(User interface change data)

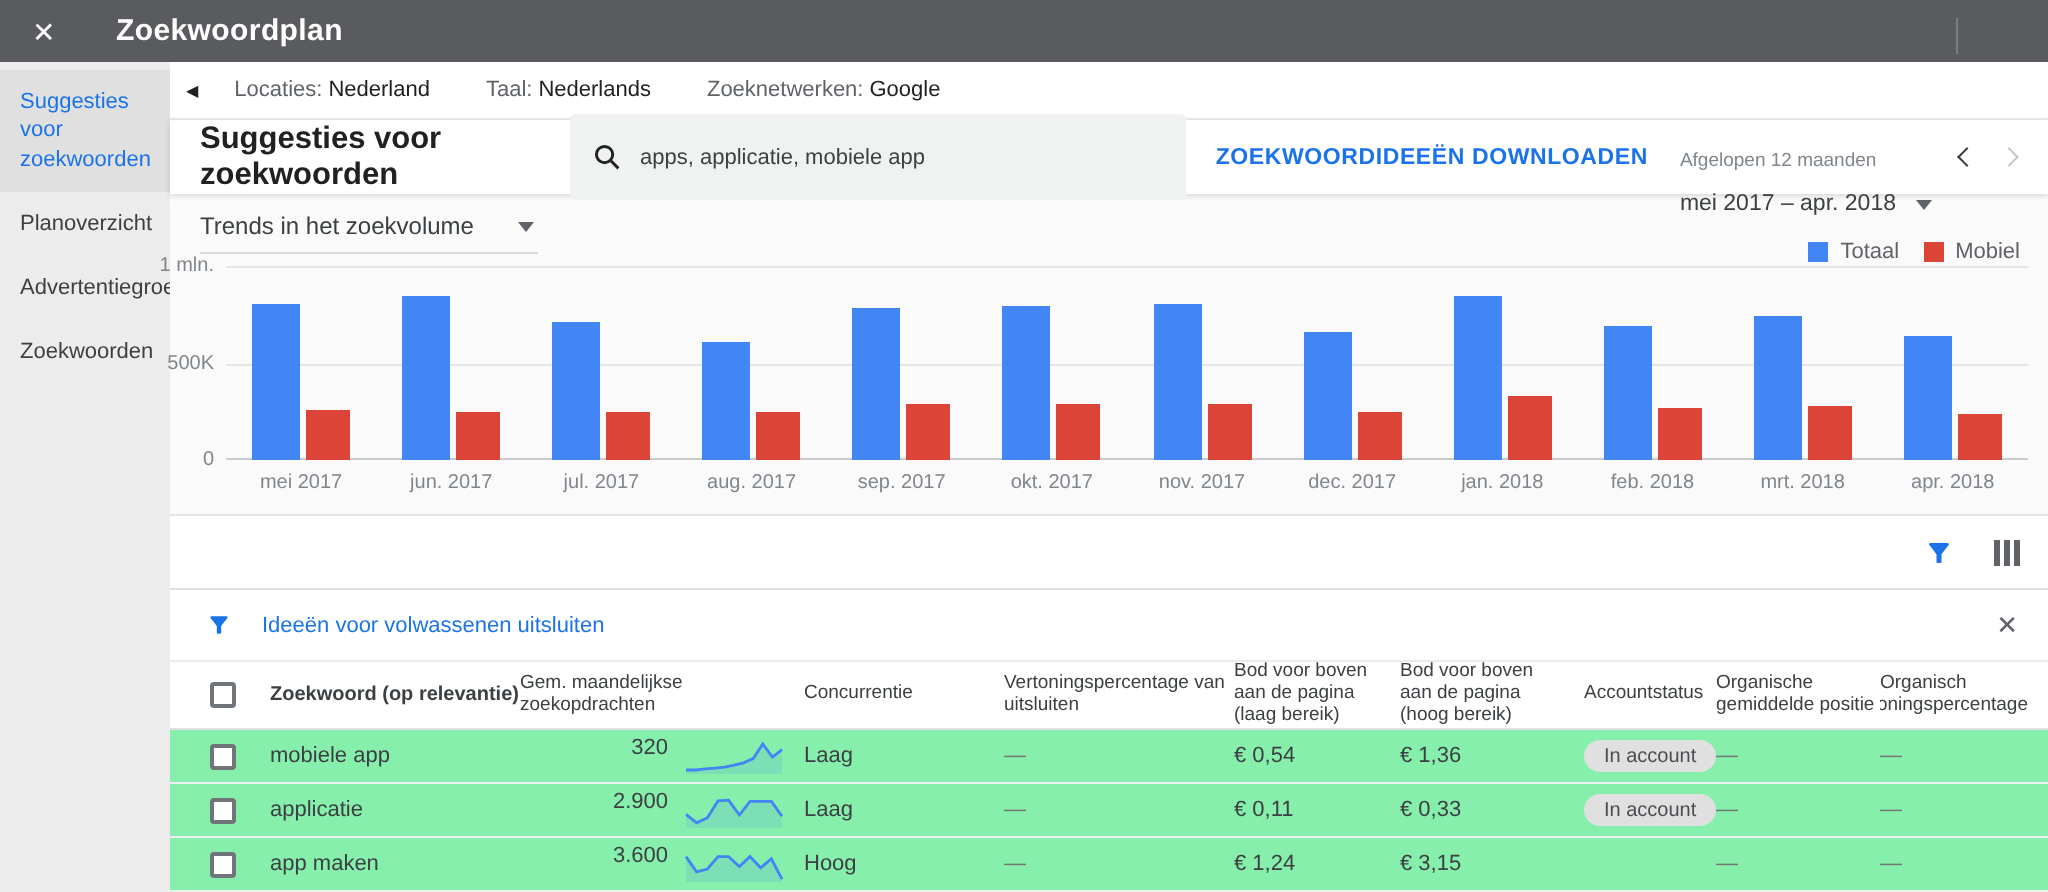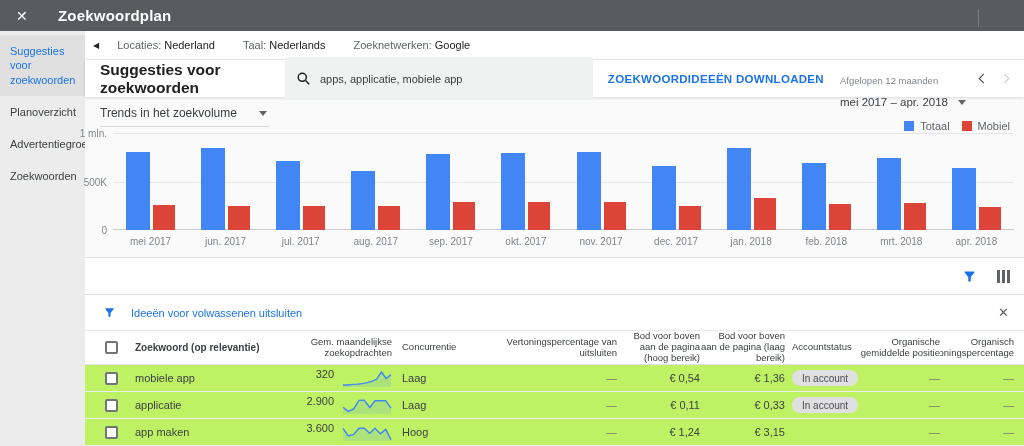--- a/index.html
+++ b/index.html
@@ -69,26 +69,26 @@
   .icon-toolbar { height:37px; background:#fff; border-bottom:1px solid #e0e0e0; display:flex; align-items:center; justify-content:flex-end; gap:20px; padding-right:14px; }
   .cols-icon { display:flex; gap:2px; cursor:pointer; }
   .cols-icon i { width:3px; height:13px; background:#5f6368; display:block; }
   .chip-row { height:36px; background:#fff; border-bottom:1px solid #e8eaed; display:flex; align-items:center; padding:0 15px 0 18px; }
   .chip-label { color:#1a73e8; font-size:11px; margin-left:15px; cursor:pointer; }
   .chip-close { margin-left:auto; color:#5f6368; font-size:13px; cursor:pointer; }
 
   
   .tgrid { display:grid; grid-template-columns:50px 125px 132px 110px 115px 83px 85px 73px 82px 84px; align-items:center; }
   .thead { height:34px; background:#fff; border-bottom:1px solid #e0e0e0; font-size:9.5px; line-height:1.15; color:#3c4043; }
-  .trow { height:27px; background:#bef264; border-bottom:1px solid #eceef0; font-size:11px; color:#3c4043; }
+  .trow { height:27px; background:#86efac; border-bottom:1px solid #eceef0; font-size:11px; color:#3c4043; }
   .cell { min-width:0; }
   .c-cb { padding-left:20px; }
   .checkbox { width:13px; height:13px; border:2px solid #70757a; border-radius:2px; cursor:pointer; background:#fff; }
   .h-kw { font-weight:bold; font-size:10px; }
-  .c-r { text-align:right; }
+  .c-r { text-align:left; }
   .c-comp { padding-left:10px; }
   .c-status { padding-left:7px; }
   .c-last { padding-right:10px; }
   .clipL { direction:rtl; overflow:hidden; }
   .c-num { display:flex; align-items:flex-start; justify-content:flex-end; gap:8px; }
   .pill { display:inline-block; background:#e0e0e0; border-radius:10px; padding:2.5px 10px; font-size:10px; color:#4a4d51; white-space:nowrap; }
   .dash { color:#757575; }
 </style>
 </head>
 <body>
@@ -285,22 +285,22 @@
     </div>
 
     <div class="tgrid thead">
       <div class="cell c-cb">
           <span class="checkbox" style="display:block"></span>
         </div>
       <div class="cell h-kw">Zoekwoord (op relevantie)</div>
       <div class="cell c-r">Gem. maandelijkse zoekopdrachten</div>
       <div class="cell c-comp">Concurrentie</div>
       <div class="cell c-r">Vertoningspercentage van uitsluiten</div>
+      <div class="cell c-r">Bod voor boven aan de pagina (laag bereik)</div>
       <div class="cell c-r">Bod voor boven aan de pagina (hoog bereik)</div>
-      <div class="cell c-r">Bod voor boven aan de pagina (laag bereik)</div>
       <div class="cell c-status">Accountstatus</div>
       <div class="cell c-r">Organische gemiddelde positie</div>
       <div class="cell c-r c-last clipL">Organisch vertoningspercentage</div>
     </div>
 
     <div>
         <div class="tgrid trow">
           <div class="cell c-cb">
             <span class="checkbox" style="display: block;"></span>
           </div>

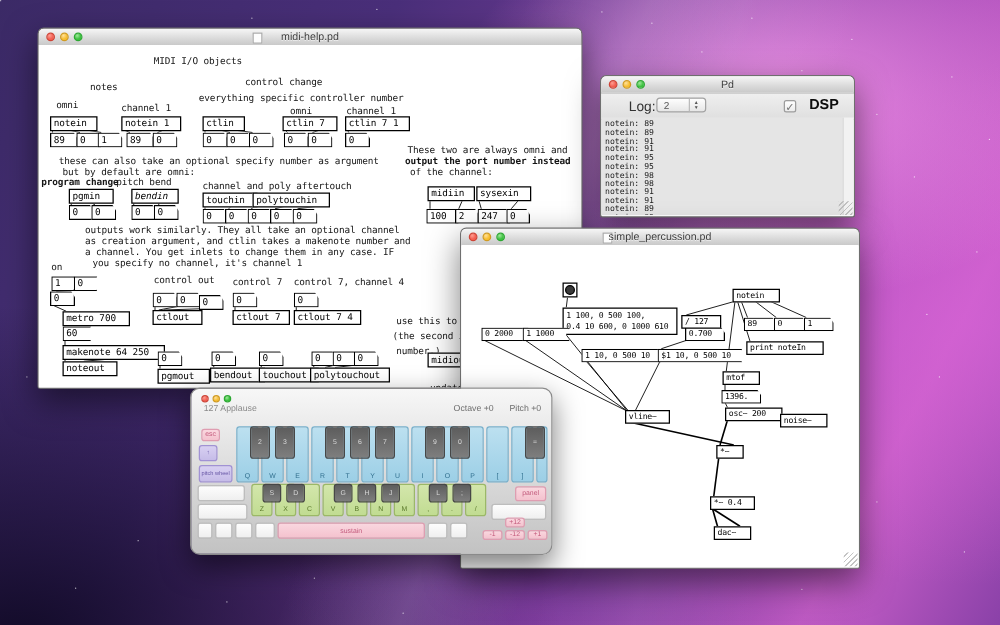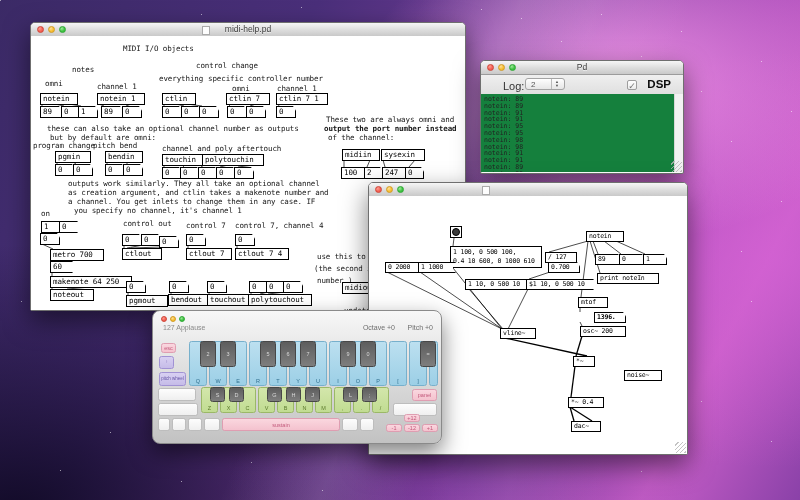--- a/index.html
+++ b/index.html
@@ -61,21 +61,21 @@
   .log-select{position:absolute;left:44px;top:3px;width:40px;height:12px;border:1px solid #a3a3a3;
     border-radius:3px;background:linear-gradient(#fefefe,#e6e6e6);font-size:8px;color:#555;
     line-height:12px;padding-left:5px;box-sizing:border-box;}
   .log-stepper{position:absolute;right:2px;top:0;bottom:0;width:10px;border-left:1px solid #bbb;
     display:flex;flex-direction:column;align-items:center;justify-content:center;font-size:4px;
     line-height:4px;color:#555;}
   .dsp-check{position:absolute;right:46px;top:5px;width:10px;height:10px;border:1px solid #9d9d9d;
     border-radius:2px;background:linear-gradient(#fff,#ececec);font-size:9px;line-height:10px;
     color:#777;text-align:center;box-sizing:border-box;}
   .dsp-label{position:absolute;right:12px;top:3px;font-size:11.5px;font-weight:bold;color:#0d0d0d;}
-  .console-log{position:absolute;left:0;right:8px;top:33px;bottom:1px;background:#15803d;overflow:hidden;
+  .console-log{position:absolute;left:0;right:8px;top:33px;bottom:1px;background:#e5e5e5;overflow:hidden;
     font:6.5px/6.8px "DejaVu Sans Mono",monospace;color:#222;padding:2px 0 0 3px;}
   .console-scroll{position:absolute;right:0;top:33px;bottom:1px;width:8px;background:#f2f2f2;
     border-left:1px solid #d8d8d8;}
 
   
   .kb-window{position:absolute;left:152px;top:310px;width:290px;height:134px;border-radius:8px;
     background:linear-gradient(#f7f7f7,#d9d9d9 55%,#c2c2c2);border:1px solid #8a8a8a;
     box-shadow:0 9px 22px rgba(0,0,0,.5);box-sizing:border-box;}
   .kb-title{position:absolute;left:10px;top:13px;font-size:7px;color:#8a8a8a;}
   .kb-oct{position:absolute;right:46px;top:13px;font-size:7px;color:#6e6e6e;}
@@ -161,23 +161,23 @@
       <div class="pd-comment" style="left: 165px; top: 25px;">control change</div>
       <div class="pd-comment" style="left: 128px; top: 38px;">everything</div>
       <div class="pd-comment" style="left: 177px; top: 38px;">specific controller number</div>
       <div class="pd-comment" style="left: 14px; top: 43px;">omni</div>
       <div class="pd-comment" style="left: 66px; top: 46px;">channel 1</div>
       <div class="pd-comment" style="left: 201px; top: 48px;">omni</div>
       <div class="pd-comment" style="left: 246px; top: 48px;">channel 1</div>
       <div class="pd-comment" style="left: 295px; top: 79px;">These two are always omni and</div>
       <div class="pd-comment" style="left: 293px; top: 88px; font-weight: bold;">output the port number instead</div>
       <div class="pd-comment" style="left: 297px; top: 97px;">of the channel:</div>
-      <div class="pd-comment" style="left: 16px; top: 88px;">these can also take an optional channel number as outputs</div>
+      <div class="pd-comment" style="left: 16px; top: 88px;">these can also take an optional specify number as argument</div>
       <div class="pd-comment" style="left: 19px; top: 97px;">but by default are omni:</div>
-      <div class="pd-comment" style="left: 2px; top: 105px;">program change</div>
+      <div class="pd-comment" style="left: 2px; top: 105px; font-weight: bold;">program change</div>
       <div class="pd-comment" style="left: 62px; top: 105px;">pitch bend</div>
       <div class="pd-comment" style="left: 131px; top: 108px;">channel and poly aftertouch</div>
       <div class="pd-comment" style="left: 37px; top: 143px;">outputs work similarly. They all take an optional channel</div>
       <div class="pd-comment" style="left: 37px; top: 152px;">as creation argument, and ctlin takes a makenote number and</div>
       <div class="pd-comment" style="left: 37px; top: 161px;">a channel. You get inlets to change them in any case. IF</div>
       <div class="pd-comment" style="left: 43px; top: 170px;">you specify no channel, it's channel 1</div>
       <div class="pd-comment" style="left: 10px; top: 173px;">on</div>
       <div class="pd-comment" style="left: 92px; top: 183px;">control out</div>
       <div class="pd-comment" style="left: 155px; top: 185px;">control 7</div>
       <div class="pd-comment" style="left: 204px; top: 185px;">control 7, channel 4</div>
@@ -195,21 +195,21 @@
       <div class="pd-box pd-n" style="left: 47px; top: 70px; width: 14px;">1</div>
       <div class="pd-box pd-n" style="left: 70px; top: 70px; width: 16px;">89</div>
       <div class="pd-box pd-n" style="left: 91px; top: 70px; width: 14px;">0</div>
       <div class="pd-box pd-n" style="left: 131px; top: 70px; width: 14px;">0</div>
       <div class="pd-box pd-n" style="left: 150px; top: 70px; width: 14px;">0</div>
       <div class="pd-box pd-n" style="left: 168px; top: 70px; width: 14px;">0</div>
       <div class="pd-box pd-n" style="left: 196px; top: 70px; width: 14px;">0</div>
       <div class="pd-box pd-n" style="left: 215px; top: 70px; width: 14px;">0</div>
       <div class="pd-box pd-n" style="left: 245px; top: 70px; width: 14px;">0</div>
       <div class="pd-box pd-o" style="left: 24px; top: 115px; width: 30px;">pgmin</div>
-      <div class="pd-box pd-o" style="left: 74px; top: 115px; width: 32px;">bendin</div>
+      <div class="pd-box pd-o" style="left: 74px; top: 115px; width: 32px; font-style: italic;">bendin</div>
       <div class="pd-box pd-o" style="left: 131px; top: 118px; width: 38px;">touchin</div>
       <div class="pd-box pd-o" style="left: 171px; top: 118px; width: 56px;">polytouchin</div>
       <div class="pd-box pd-n" style="left: 24px; top: 128px; width: 14px;">0</div>
       <div class="pd-box pd-n" style="left: 42px; top: 128px; width: 14px;">0</div>
       <div class="pd-box pd-n" style="left: 74px; top: 128px; width: 14px;">0</div>
       <div class="pd-box pd-n" style="left: 92px; top: 128px; width: 14px;">0</div>
       <div class="pd-box pd-n" style="left: 131px; top: 131px; width: 14px;">0</div>
       <div class="pd-box pd-n" style="left: 149px; top: 131px; width: 14px;">0</div>
       <div class="pd-box pd-n" style="left: 167px; top: 131px; width: 14px;">0</div>
       <div class="pd-box pd-n" style="left: 185px; top: 131px; width: 14px;">0</div>
@@ -289,20 +289,21 @@
 </div>
 
 <div class="window" style="left:368px;top:182px;width:320px;height:273px;z-index:3;">
   <div class="titlebar">
     <span class="lights">
       <span class="light red"></span>
       <span class="light yellow"></span>
       <span class="light green"></span>
     </span>
     <span class="doc-icon"></span>
+    <span class="title">simple_percussion.pd</span>
   </div>
   <div class="patch percussion-patch">
       <svg class="wires">
         <line x1="85" y1="42" x2="84" y2="50" stroke="#000" stroke-width="0.7"></line>
         <line x1="219" y1="45" x2="180" y2="56" stroke="#000" stroke-width="0.7"></line>
         <line x1="219" y1="45" x2="212" y2="101" stroke="#000" stroke-width="0.7"></line>
         <line x1="224" y1="45" x2="229" y2="58" stroke="#000" stroke-width="0.7"></line>
         <line x1="235" y1="45" x2="252" y2="58" stroke="#000" stroke-width="0.7"></line>
         <line x1="247" y1="45" x2="276" y2="58" stroke="#000" stroke-width="0.7"></line>
         <line x1="221" y1="45" x2="231" y2="77" stroke="#000" stroke-width="0.7"></line>
@@ -328,23 +329,23 @@
       <div class="pd-box pd-o" style="left: 176px; top: 56px; width: 26px;">/ 127</div>
       <div class="pd-box pd-n" style="left: 179px; top: 66px; width: 26px;">0.700</div>
       <div class="pd-box pd-o" style="left: 217px; top: 35px; width: 32px;">notein</div>
       <div class="pd-box pd-n" style="left: 226px; top: 58px; width: 20px;">89</div>
       <div class="pd-box pd-n" style="left: 250px; top: 58px; width: 20px;">0</div>
       <div class="pd-box pd-n" style="left: 274px; top: 58px; width: 18px;">1</div>
       <div class="pd-box pd-o" style="left: 228px; top: 77px; width: 56px;">print noteIn</div>
       <div class="pd-box pd-m" style="left: 96px; top: 83px; width: 58px;">1 10, 0 500 10</div>
       <div class="pd-box pd-m" style="left: 157px; top: 83px; width: 62px;">$1 10, 0 500 10</div>
       <div class="pd-box pd-o" style="left: 209px; top: 101px; width: 24px;">mtof</div>
-      <div class="pd-box pd-n" style="left: 225px; top: 116px; width: 26px; font-weight: bold;">1396.</div>
+      <div class="pd-box pd-n" style="left: 208px; top: 116px; width: 26px;">1396.</div>
       <div class="pd-box pd-o" style="left: 211px; top: 130px; width: 40px;">osc~ 200</div>
-      <div class="pd-box pd-o" style="left: 255px; top: 135px; width: 32px; margin-top: 39px;">noise~</div>
+      <div class="pd-box pd-o" style="left: 255px; top: 135px; width: 32px;">noise~</div>
       <div class="pd-box pd-o" style="left: 131px; top: 132px; width: 30px;">vline~</div>
       <div class="pd-box pd-o" style="left: 204px; top: 160px; width: 16px;">*~</div>
       <div class="pd-box pd-o" style="left: 199px; top: 201px; width: 30px;">*~ 0.4</div>
       <div class="pd-box pd-o" style="left: 202px; top: 225px; width: 24px;">dac~</div>
     </div>
   <div class="grip"></div>
 </div>
 
 <div class="kb-window" style="z-index:4;">
   <span class="kb-lights">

## WORK REQUEST
If a line in the records has the word "voor", copy that line.

## EXERCISE SOLUTION
+      <div class="cell c-r">Bod voor boven aan de pagina (laag bereik)</div>
       <div class="cell c-r">Bod voor boven aan de pagina (hoog bereik)</div>
-      <div class="cell c-r">Bod voor boven aan de pagina (laag bereik)</div>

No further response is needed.